> Work request
With images removed, transcribe each record exactly as it appears.

> Excerpted records

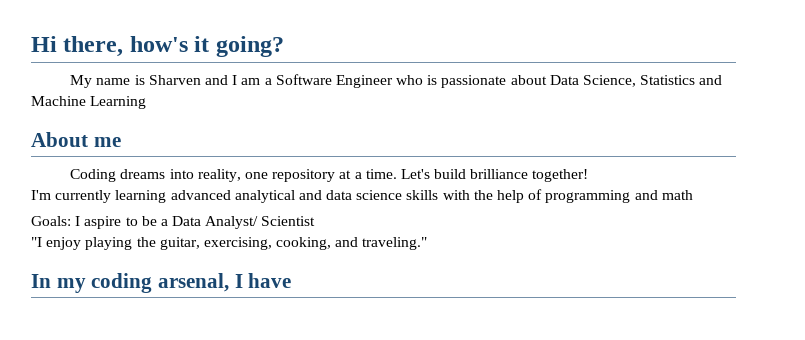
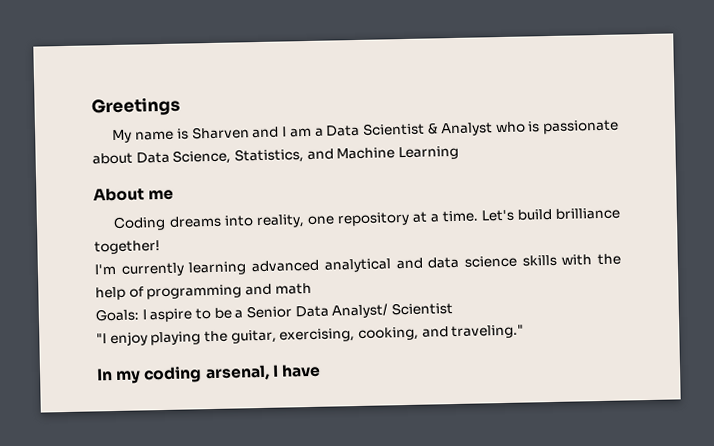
- Hi there, how's it going?
+ Greetings
- My name is Sharven and I am a Software Engineer who is passionate about Data Science, Statistics and Machine Learning
+ My name is Sharven and I am a Data Scientist & Analyst who is passionate about Data Science, Statistics, and Machine Learning
- Goals: I aspire to be a Data Analyst/ Scientist
+ Goals: I aspire to be a Senior Data Analyst/ Scientist

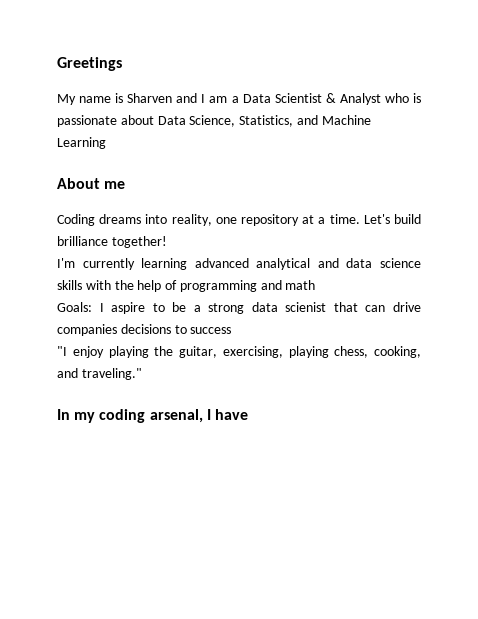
- Goals: I aspire to be a Senior Data Analyst/ Scientist
+ Goals: I aspire to be a strong data scienist that can drive companies decisions to success
- "I enjoy playing the guitar, exercising, cooking, and traveling."
+ "I enjoy playing the guitar, exercising, playing chess, cooking, and traveling."

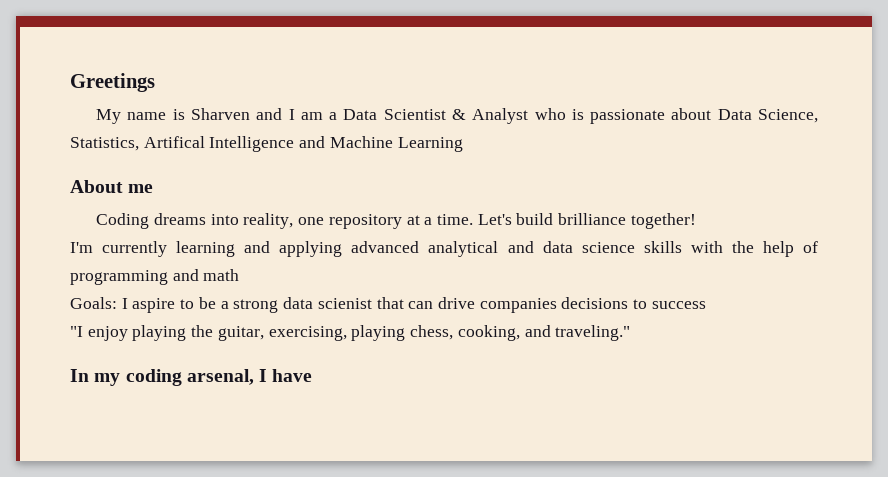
- My name is Sharven and I am a Data Scientist & Analyst who is passionate about Data Science, Statistics, and Machine Learning
+ My name is Sharven and I am a Data Scientist & Analyst who is passionate about Data Science, Statistics, Artifical Intelligence and Machine Learning
- I'm currently learning advanced analytical and data science skills with the help of programming and math
+ I'm currently learning and applying advanced analytical and data science skills with the help of programming and math

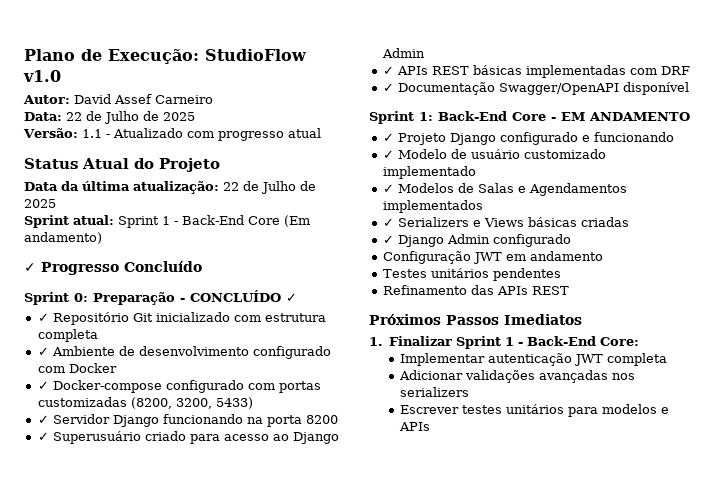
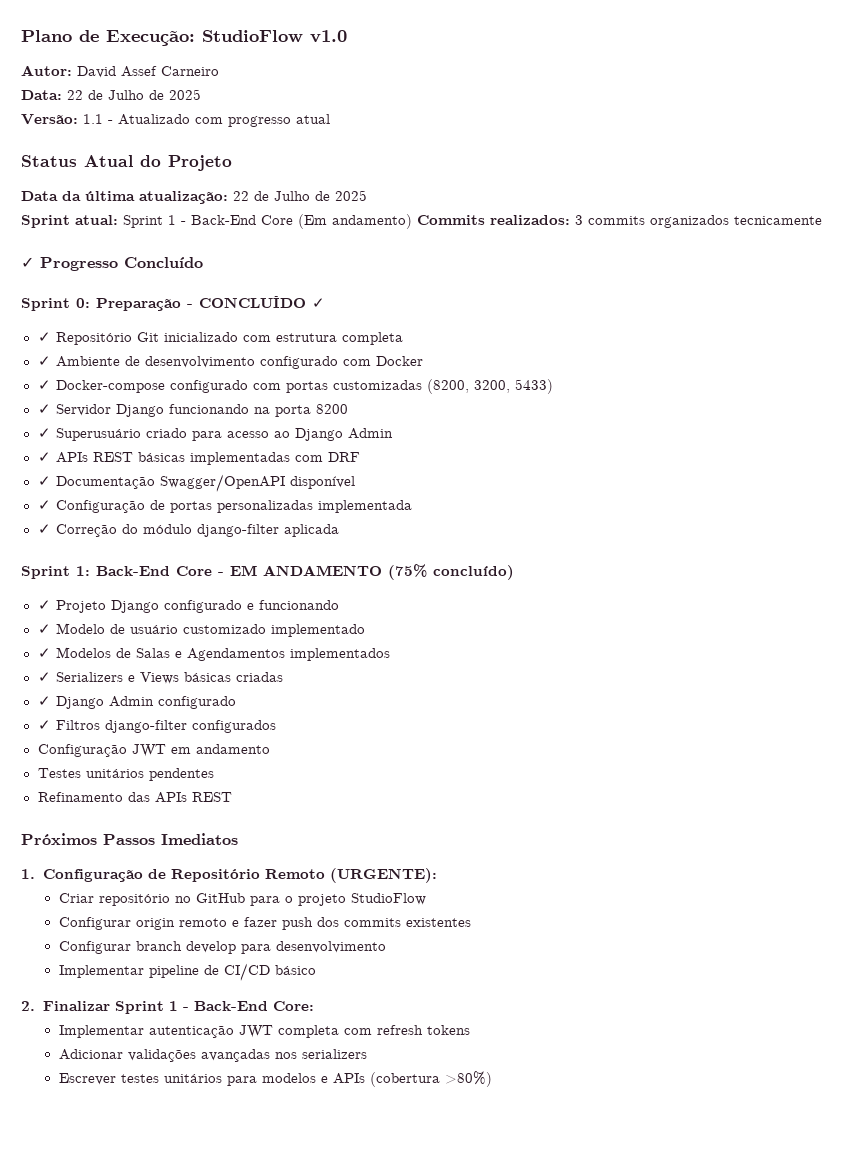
- Sprint atual: Sprint 1 - Back-End Core (Em andamento)
+ Sprint atual: Sprint 1 - Back-End Core (Em andamento) Commits realizados: 3 commits organizados tecnicamente
+ ✓ Configuração de portas personalizadas implementada
+ ✓ Correção do módulo django-filter aplicada
- Sprint 1: Back-End Core - EM ANDAMENTO
+ Sprint 1: Back-End Core - EM ANDAMENTO (75% concluído)
+ ✓ Filtros django-filter configurados
- 1. Finalizar Sprint 1 - Back-End Core:
+ 1. Configuração de Repositório Remoto (URGENTE):
+ Criar repositório no GitHub para o projeto StudioFlow
+ Configurar origin remoto e fazer push dos commits existentes
+ Configurar branch develop para desenvolvimento
+ Implementar pipeline de CI/CD básico
+ 2. Finalizar Sprint 1 - Back-End Core:
- Implementar autenticação JWT completa
+ Implementar autenticação JWT completa com refresh tokens
- Escrever testes unitários para modelos e APIs
+ Escrever testes unitários para modelos e APIs (cobertura >80%)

> Response to this task
- Hi there, how's it going?
+ Greetings
- My name is Sharven and I am a Software Engineer who is passionate about Data Science, Statistics and Machine Learning
+ My name is Sharven and I am a Data Scientist & Analyst who is passionate about Data Science, Statistics, and Machine Learning
- Goals: I aspire to be a Data Analyst/ Scientist
+ Goals: I aspire to be a Senior Data Analyst/ Scientist

- Goals: I aspire to be a Senior Data Analyst/ Scientist
+ Goals: I aspire to be a strong data scienist that can drive companies decisions to success
- "I enjoy playing the guitar, exercising, cooking, and traveling."
+ "I enjoy playing the guitar, exercising, playing chess, cooking, and traveling."

- My name is Sharven and I am a Data Scientist & Analyst who is passionate about Data Science, Statistics, and Machine Learning
+ My name is Sharven and I am a Data Scientist & Analyst who is passionate about Data Science, Statistics, Artifical Intelligence and Machine Learning
- I'm currently learning advanced analytical and data science skills with the help of programming and math
+ I'm currently learning and applying advanced analytical and data science skills with the help of programming and math

- Sprint atual: Sprint 1 - Back-End Core (Em andamento)
+ Sprint atual: Sprint 1 - Back-End Core (Em andamento) Commits realizados: 3 commits organizados tecnicamente
+ ✓ Configuração de portas personalizadas implementada
+ ✓ Correção do módulo django-filter aplicada
- Sprint 1: Back-End Core - EM ANDAMENTO
+ Sprint 1: Back-End Core - EM ANDAMENTO (75% concluído)
+ ✓ Filtros django-filter configurados
- 1. Finalizar Sprint 1 - Back-End Core:
+ 1. Configuração de Repositório Remoto (URGENTE):
+ Criar repositório no GitHub para o projeto StudioFlow
+ Configurar origin remoto e fazer push dos commits existentes
+ Configurar branch develop para desenvolvimento
+ Implementar pipeline de CI/CD básico
+ 2. Finalizar Sprint 1 - Back-End Core:
- Implementar autenticação JWT completa
+ Implementar autenticação JWT completa com refresh tokens
- Escrever testes unitários para modelos e APIs
+ Escrever testes unitários para modelos e APIs (cobertura >80%)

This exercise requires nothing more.